Despite the close-quarter work that comes with playing in an established string quartet of 25 years, one wouldn't think tempers would often boil into fisticuffs.
Professional musicians tend to be extremely cautious of their hands.
But at a key emotional moment in the movie A Late Quartet, when the second violinist has had all he can take of the first violinist, the fists do fly. But not before the second violinist carefully packs his own instrument in its case, away from possible harm.

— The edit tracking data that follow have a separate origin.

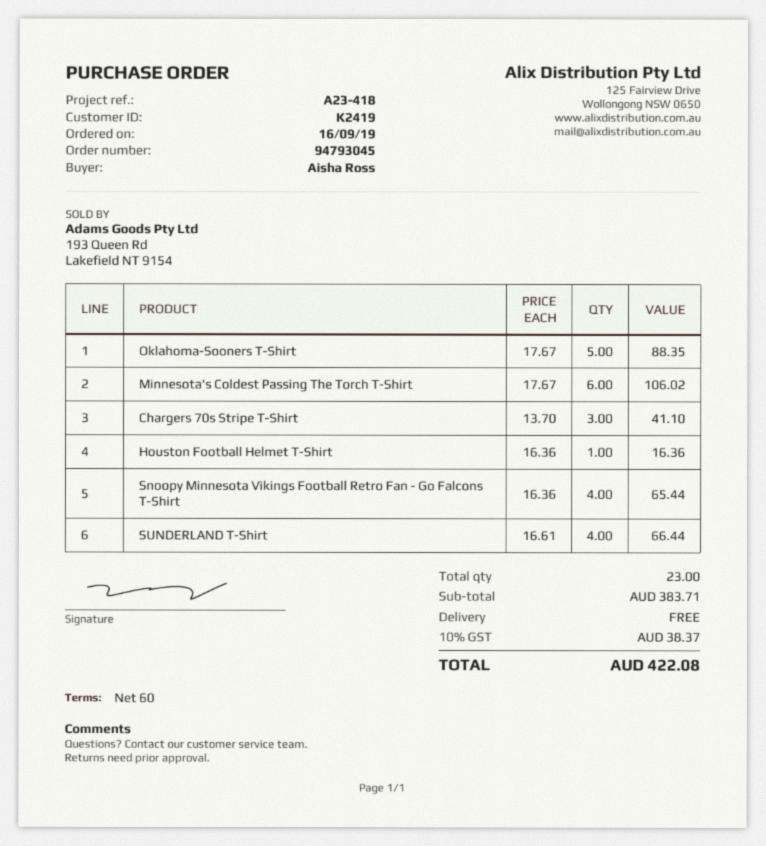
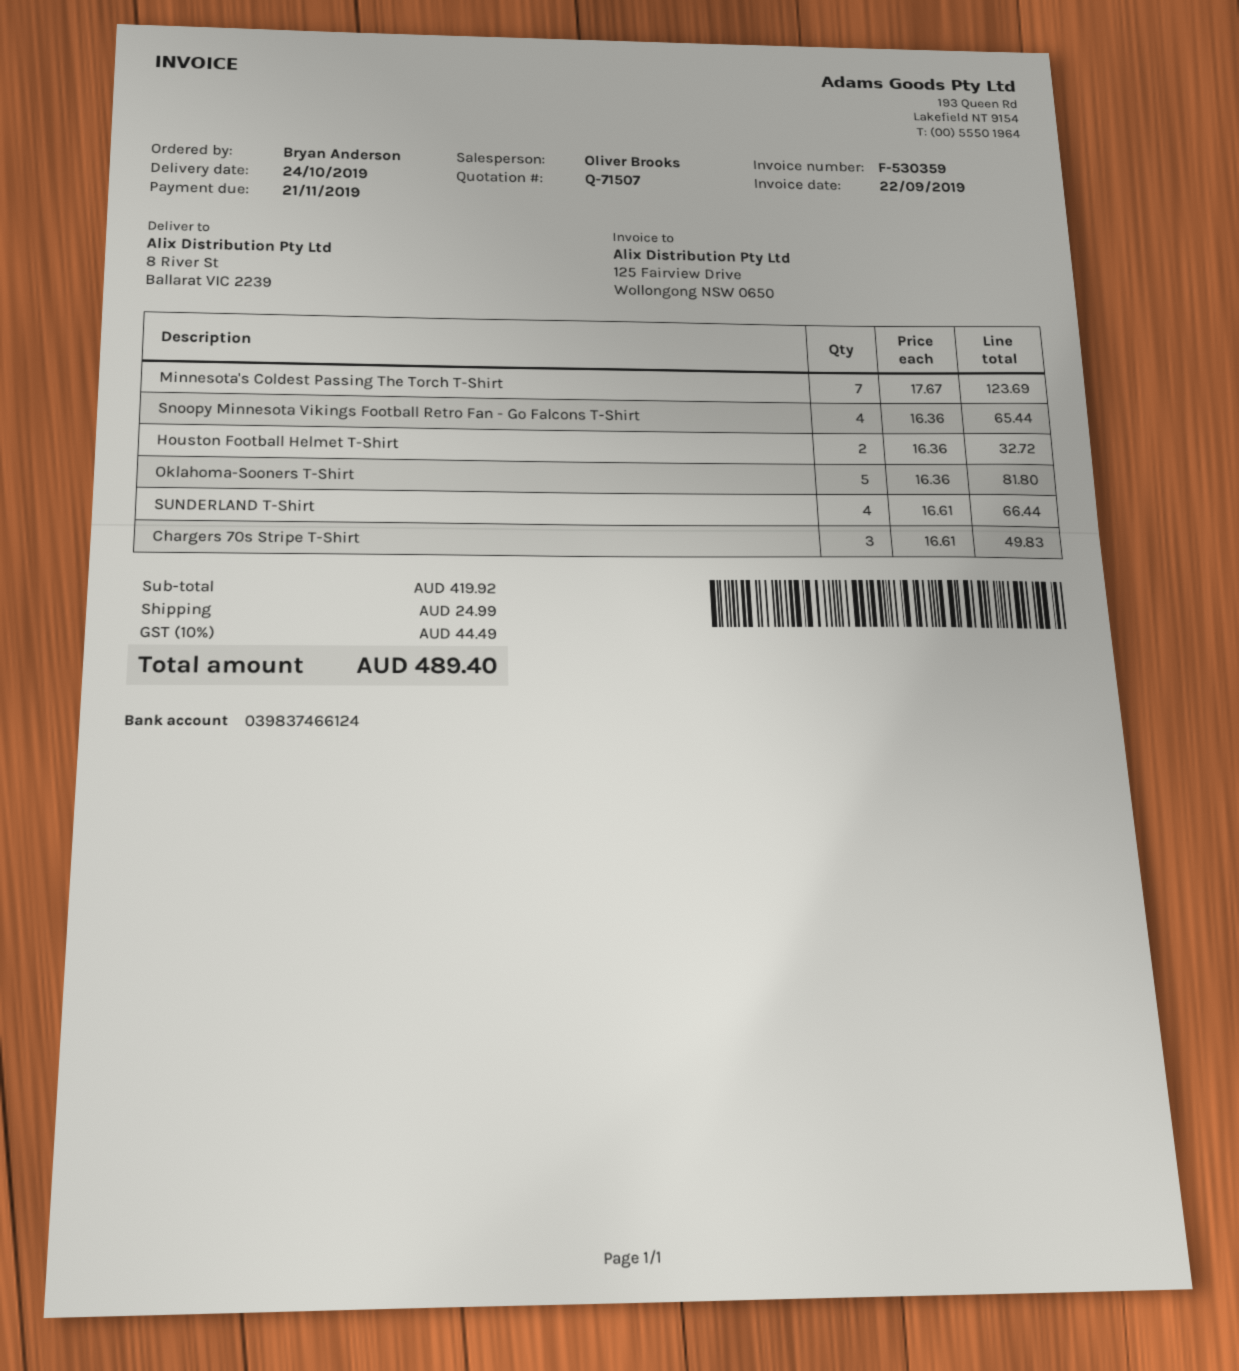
ordered by: Aisha Ross -> Bryan Anderson
Oklahoma-Sooners T-Shirt: 5 x 17.67 = 88.35 -> 5 x 16.36 = 81.80
Minnesota's Coldest Passing The Torch T-Shirt: 6 x 17.67 = 106.02 -> 7 x 17.67 = 123.69
Chargers 70s Stripe T-Shirt: 3 x 13.70 = 41.10 -> 3 x 16.61 = 49.83
Houston Football Helmet T-Shirt: 1 x 16.36 = 16.36 -> 2 x 16.36 = 32.72
subtotal: 383.71 -> 419.92
shipping: 0.00 -> 24.99
tax: 10% = 38.37 -> 10% = 44.49
total: 422.08 -> 489.40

Trust Philip Seymour Hoffman to know that is precisely the kind of thing a classical fiddler would do. And the act is in keeping with the central dynamic of the story, in which a celebrated string quartet faces the possibility of dissolution. Each member of the quartet will cause some anguish to the others. But the attitude towards the music itself will stay reverent, with performance treated as something akin to holy rite.
Directed by Yaron Zilberman (Water Marks) and scripted by Zilberman and Seth Grossman, A Late Quartet is high-minded melodrama about musicians who take solace in the perfection of music when their personal lives are so much less than sublime.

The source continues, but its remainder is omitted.